BEGIN Data section

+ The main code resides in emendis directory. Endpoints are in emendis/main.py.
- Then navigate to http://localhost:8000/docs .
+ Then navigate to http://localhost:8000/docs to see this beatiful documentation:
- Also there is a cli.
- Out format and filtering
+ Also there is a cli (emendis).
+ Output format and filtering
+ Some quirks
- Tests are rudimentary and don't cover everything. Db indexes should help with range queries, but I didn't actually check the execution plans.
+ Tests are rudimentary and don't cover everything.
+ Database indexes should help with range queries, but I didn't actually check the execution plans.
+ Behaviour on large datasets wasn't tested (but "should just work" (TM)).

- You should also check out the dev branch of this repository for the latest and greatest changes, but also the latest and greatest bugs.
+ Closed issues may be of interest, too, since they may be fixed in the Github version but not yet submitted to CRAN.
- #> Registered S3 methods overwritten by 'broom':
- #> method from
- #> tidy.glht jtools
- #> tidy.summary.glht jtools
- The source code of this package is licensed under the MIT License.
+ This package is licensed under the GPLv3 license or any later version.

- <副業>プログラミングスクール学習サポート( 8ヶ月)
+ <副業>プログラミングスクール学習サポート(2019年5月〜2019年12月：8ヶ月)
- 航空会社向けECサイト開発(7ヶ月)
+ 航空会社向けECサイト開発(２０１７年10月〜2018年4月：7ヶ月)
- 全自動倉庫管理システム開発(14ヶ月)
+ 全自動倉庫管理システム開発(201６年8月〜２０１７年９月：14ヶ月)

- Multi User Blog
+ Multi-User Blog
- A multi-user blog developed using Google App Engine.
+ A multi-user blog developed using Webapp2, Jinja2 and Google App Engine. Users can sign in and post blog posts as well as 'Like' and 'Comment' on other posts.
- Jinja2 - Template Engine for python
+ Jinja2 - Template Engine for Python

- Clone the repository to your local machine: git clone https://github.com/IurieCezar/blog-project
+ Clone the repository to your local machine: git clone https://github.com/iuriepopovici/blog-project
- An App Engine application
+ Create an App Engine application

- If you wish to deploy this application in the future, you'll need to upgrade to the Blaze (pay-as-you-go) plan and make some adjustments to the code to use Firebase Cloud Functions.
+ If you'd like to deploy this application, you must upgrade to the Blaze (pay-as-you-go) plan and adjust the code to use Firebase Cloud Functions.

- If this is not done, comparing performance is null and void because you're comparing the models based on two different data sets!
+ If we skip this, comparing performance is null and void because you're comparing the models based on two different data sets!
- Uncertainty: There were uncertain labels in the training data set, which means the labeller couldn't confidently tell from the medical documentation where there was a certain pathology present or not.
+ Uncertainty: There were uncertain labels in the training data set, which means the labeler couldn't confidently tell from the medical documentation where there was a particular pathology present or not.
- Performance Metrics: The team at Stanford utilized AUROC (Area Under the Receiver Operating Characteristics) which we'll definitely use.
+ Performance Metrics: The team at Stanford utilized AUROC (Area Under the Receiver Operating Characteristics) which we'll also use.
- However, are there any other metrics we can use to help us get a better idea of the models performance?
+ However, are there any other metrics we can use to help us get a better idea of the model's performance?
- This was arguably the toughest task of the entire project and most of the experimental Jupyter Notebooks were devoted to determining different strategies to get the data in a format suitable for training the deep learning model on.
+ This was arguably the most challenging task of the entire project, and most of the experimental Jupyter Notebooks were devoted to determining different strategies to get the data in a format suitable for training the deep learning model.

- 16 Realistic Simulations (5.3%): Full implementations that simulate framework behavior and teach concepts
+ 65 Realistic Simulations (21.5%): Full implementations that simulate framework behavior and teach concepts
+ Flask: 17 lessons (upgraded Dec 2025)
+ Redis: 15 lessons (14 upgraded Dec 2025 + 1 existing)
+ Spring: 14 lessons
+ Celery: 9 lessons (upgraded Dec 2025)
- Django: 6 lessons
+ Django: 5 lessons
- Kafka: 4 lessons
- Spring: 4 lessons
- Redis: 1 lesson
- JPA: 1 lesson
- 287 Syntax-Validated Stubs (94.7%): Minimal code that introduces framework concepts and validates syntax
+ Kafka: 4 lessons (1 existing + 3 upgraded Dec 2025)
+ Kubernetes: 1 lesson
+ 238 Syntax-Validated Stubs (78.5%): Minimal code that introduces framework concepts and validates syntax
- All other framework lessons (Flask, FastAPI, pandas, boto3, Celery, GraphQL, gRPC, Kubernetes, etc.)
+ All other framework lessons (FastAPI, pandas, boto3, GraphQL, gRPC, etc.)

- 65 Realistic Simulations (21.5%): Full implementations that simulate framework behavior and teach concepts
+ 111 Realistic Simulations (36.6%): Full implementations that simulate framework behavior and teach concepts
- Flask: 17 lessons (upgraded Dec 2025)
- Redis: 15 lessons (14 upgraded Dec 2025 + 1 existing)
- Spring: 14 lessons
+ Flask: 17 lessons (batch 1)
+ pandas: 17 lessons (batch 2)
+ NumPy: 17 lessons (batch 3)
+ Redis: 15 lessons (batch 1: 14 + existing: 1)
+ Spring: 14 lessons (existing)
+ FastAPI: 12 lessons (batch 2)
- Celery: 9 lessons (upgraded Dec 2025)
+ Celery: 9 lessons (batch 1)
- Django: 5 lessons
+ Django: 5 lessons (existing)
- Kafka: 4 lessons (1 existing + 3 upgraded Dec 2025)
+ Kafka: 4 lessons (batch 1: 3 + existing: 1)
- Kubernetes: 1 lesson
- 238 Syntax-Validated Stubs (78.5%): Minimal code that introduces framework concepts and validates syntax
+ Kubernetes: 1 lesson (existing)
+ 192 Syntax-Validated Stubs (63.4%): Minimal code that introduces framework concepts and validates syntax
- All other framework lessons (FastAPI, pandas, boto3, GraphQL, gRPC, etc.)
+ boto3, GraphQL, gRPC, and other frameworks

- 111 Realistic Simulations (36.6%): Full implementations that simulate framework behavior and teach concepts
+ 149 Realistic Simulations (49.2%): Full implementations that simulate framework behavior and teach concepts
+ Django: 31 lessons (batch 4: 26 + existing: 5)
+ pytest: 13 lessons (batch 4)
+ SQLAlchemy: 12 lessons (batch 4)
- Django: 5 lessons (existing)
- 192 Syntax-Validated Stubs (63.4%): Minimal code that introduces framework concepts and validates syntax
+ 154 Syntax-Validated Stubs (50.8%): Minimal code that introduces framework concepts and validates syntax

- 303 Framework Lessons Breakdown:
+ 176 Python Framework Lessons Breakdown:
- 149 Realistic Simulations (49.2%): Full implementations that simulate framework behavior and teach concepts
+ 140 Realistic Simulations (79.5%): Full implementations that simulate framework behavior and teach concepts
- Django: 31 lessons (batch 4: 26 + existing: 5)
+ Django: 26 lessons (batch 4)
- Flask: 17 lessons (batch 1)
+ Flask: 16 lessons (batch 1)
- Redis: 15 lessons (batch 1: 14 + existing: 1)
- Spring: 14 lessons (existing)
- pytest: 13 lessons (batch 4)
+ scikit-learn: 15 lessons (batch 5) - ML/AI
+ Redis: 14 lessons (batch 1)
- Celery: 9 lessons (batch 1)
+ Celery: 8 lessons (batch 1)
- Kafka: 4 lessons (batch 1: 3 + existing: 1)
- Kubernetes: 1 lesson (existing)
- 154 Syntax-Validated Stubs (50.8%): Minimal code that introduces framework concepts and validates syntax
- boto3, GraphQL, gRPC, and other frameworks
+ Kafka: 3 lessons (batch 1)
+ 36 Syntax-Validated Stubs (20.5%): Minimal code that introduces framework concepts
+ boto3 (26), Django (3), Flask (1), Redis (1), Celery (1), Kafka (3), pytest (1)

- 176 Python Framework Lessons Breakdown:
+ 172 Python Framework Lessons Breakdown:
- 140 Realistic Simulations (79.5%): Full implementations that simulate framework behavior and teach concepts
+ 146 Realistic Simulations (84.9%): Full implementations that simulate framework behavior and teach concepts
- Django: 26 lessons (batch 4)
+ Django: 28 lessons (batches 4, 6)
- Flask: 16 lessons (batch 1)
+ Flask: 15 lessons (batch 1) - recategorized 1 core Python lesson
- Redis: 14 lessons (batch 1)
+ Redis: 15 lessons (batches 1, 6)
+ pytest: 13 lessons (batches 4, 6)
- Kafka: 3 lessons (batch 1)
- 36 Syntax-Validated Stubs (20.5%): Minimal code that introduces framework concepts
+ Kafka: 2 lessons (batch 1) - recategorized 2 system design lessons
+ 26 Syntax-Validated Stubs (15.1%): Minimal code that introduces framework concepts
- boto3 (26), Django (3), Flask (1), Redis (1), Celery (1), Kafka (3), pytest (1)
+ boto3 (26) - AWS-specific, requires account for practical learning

END Data section

**Action item:**
Would you copy all lines in the records where the string "void" appears?

**Output of the exercise:**
- If this is not done, comparing performance is null and void because you're comparing the models based on two different data sets!
+ If we skip this, comparing performance is null and void because you're comparing the models based on two different data sets!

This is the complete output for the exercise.